Both permanent gases and VOCs are part of the environment and are also often products or side products of chemical reactions. VOCs are formed in a wide range of activities and manufacturing processes such as printing, surface cleaning, vehicle coating, dry cleaning, and manufacture of footwear and pharmaceutical products. Other important sources of VOCs are indoor coatings like decorative paints and varnishes or materials used in car interiors. Permanent gasses can be present as free gas in the environment, can be dissolved in liquids, or adsorbed in the pores of solid material. They form a great majority of the air pollutants. Both gases and volatiles can have an unpleasant smell and can be harmful to human health, even when there is no smell detected.

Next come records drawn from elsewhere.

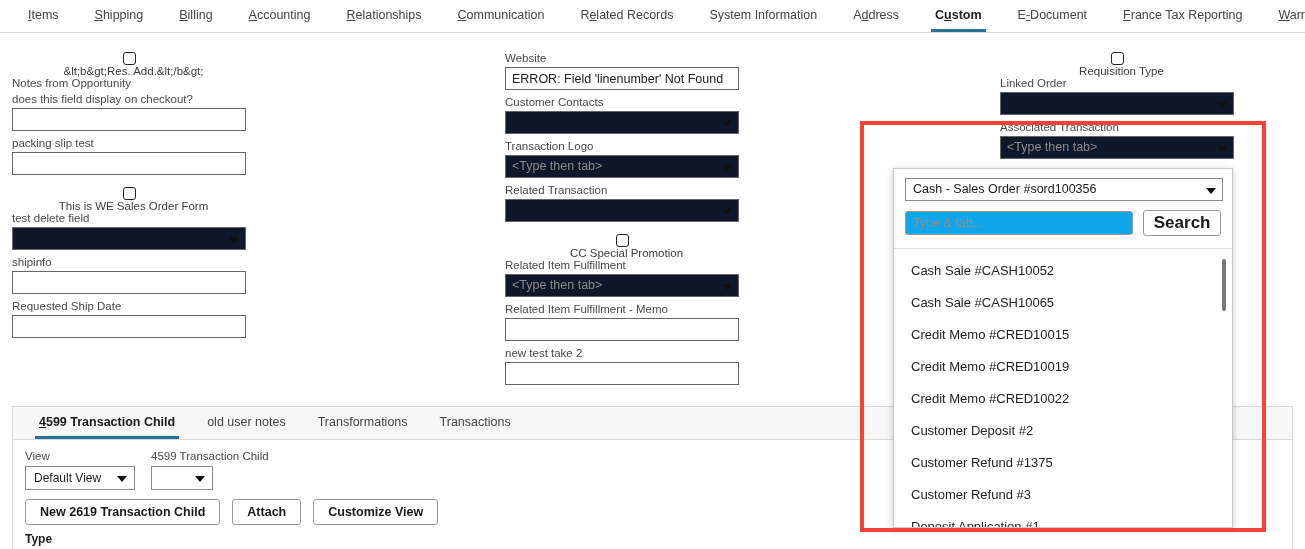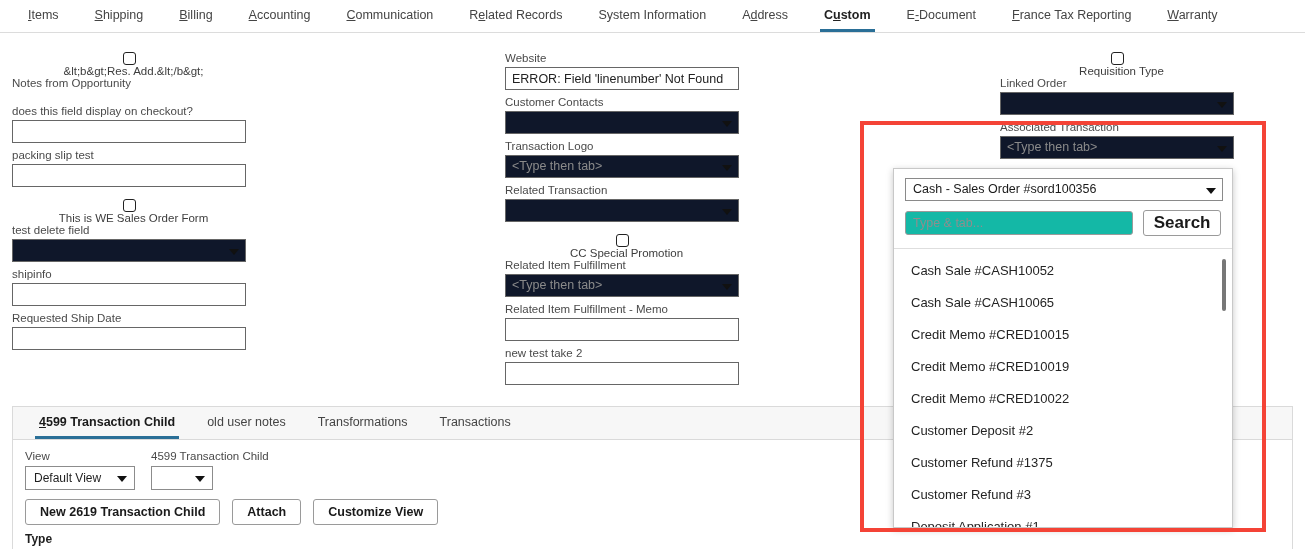"Relationships" div.tab { html: none -> <div><span>R</span>elationships</div> }
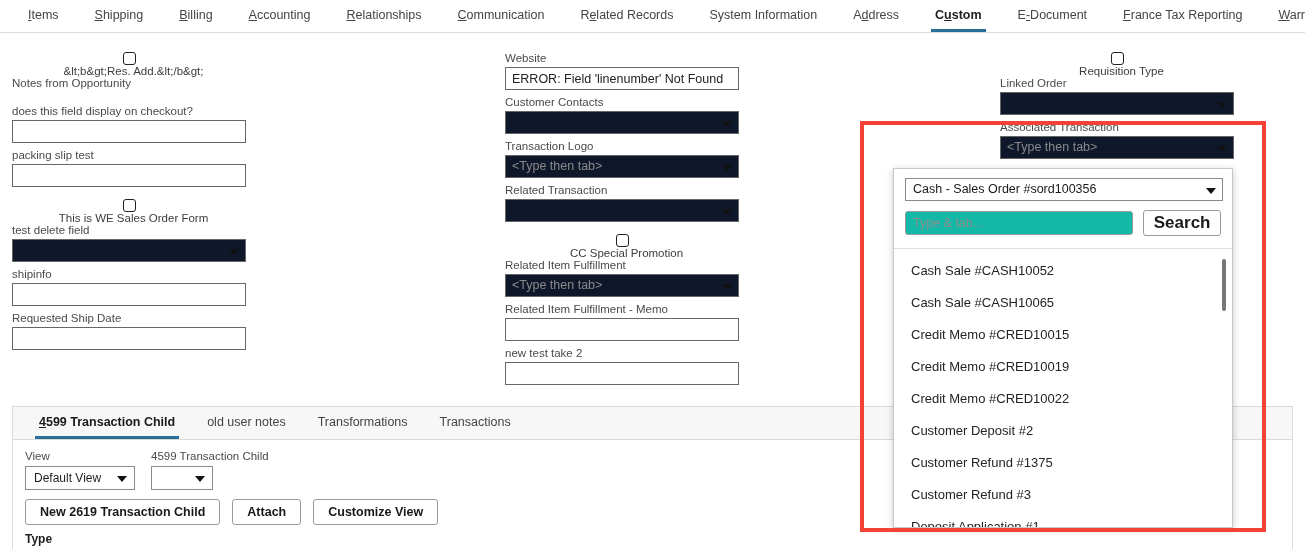"Notes from Opportunity" .lbl-only { margin-bottom: 16px -> 4px }
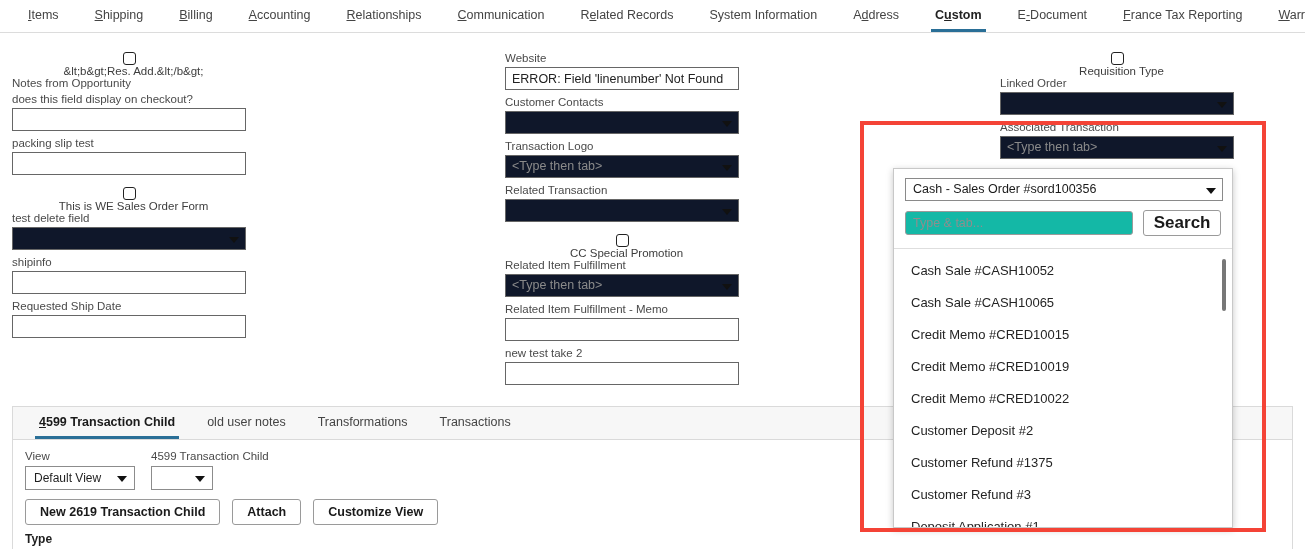"Type & tab..." .pop-input { background: #14b8a6 -> #0ea5e9 }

All the factors mentioned above make the analysis and detection of gasses and volatiles important but challenging. ECCD has a broad range of sampling and detection techniques available and holds the expertise for the analysis of gases/volatiles and their mixtures in bulk concentration or in trace amounts.

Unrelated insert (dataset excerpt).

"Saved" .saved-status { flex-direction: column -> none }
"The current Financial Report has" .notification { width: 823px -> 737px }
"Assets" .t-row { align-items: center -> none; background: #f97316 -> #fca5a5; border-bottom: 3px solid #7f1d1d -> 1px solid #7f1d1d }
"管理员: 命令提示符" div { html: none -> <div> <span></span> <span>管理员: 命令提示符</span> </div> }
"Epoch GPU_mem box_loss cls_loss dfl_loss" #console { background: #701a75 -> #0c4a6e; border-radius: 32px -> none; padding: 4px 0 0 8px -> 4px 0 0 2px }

The great majority of analytical techniques consist of sample introduction, the analysis itself and the detection part. An appropriate sample introduction technique is the core of each analytical method but is especially important in gas analysis. A gaseous compound of interest can be present in different forms and places requiring suitable sampling techniques. E.g. gas samples from the environment and production facilities are usually taken with the help of a pump and stored in metal cylinders or gas sampling bags. Bulk gas concentrations are then the best analyzed using porous layer open tubular (PLOT) gas chromatography columns and detected by a thermal conductivity detector. The technique of choice to analyze traces of volatiles in an inert matrix such as air or nitrogen is selected ion flow tube mass spectrometry (SIFT-MS) but this technique will not work when the matrix is ionizable. In that case PLOT column in combination with the helium ionization detector (HID) is more likely to provide the answer for permanent gases and headspace gas chromatography with appropriate detection for VOCs. The most used detectors are flame ionization (FID), thermal conductivity (TCD), mass spectrometry (MS), or electron capture (ECD) detector. The gaseous/volatile analyte can also be trapped and pre-concentrated on a sorbent and analyzed on a thermal desorption unit connected to a gas chromatograph.

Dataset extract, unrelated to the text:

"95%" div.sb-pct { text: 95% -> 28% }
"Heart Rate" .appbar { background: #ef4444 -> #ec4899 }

Inner and outer air pollution is a growing problem where the development of materials able to efficiently remove these pollutants can contribute to a solution. A suitable test chamber and fast analytical technique are the key elements in the characterization of such materials. In ECCD we have extensive experience in designing set-ups and providing data crucial in the evaluation of the material performance. There are glass flow chambers available with volumes from 1 to 4 L which can be connected to fast GC or SIFT-MS depending on the purpose of the test. Fully automated microchambers with 100 mL volume enable parallel testing of up to four materials and can be used in combination with GC or SIFT-MS. Permeability testing of e.g. materials used for personal protection equipment or packaging can be performed too with the use of a permeation accessory.
Another possibility to analyze the composition of permanent gases is Fourier transform infrared spectroscopy (FTIR) with the use of a special gas cell. This technique can analyze simultaneously a wide variety of gases except diatomic or noble gases such as O2, N2, H2, He, or Ar.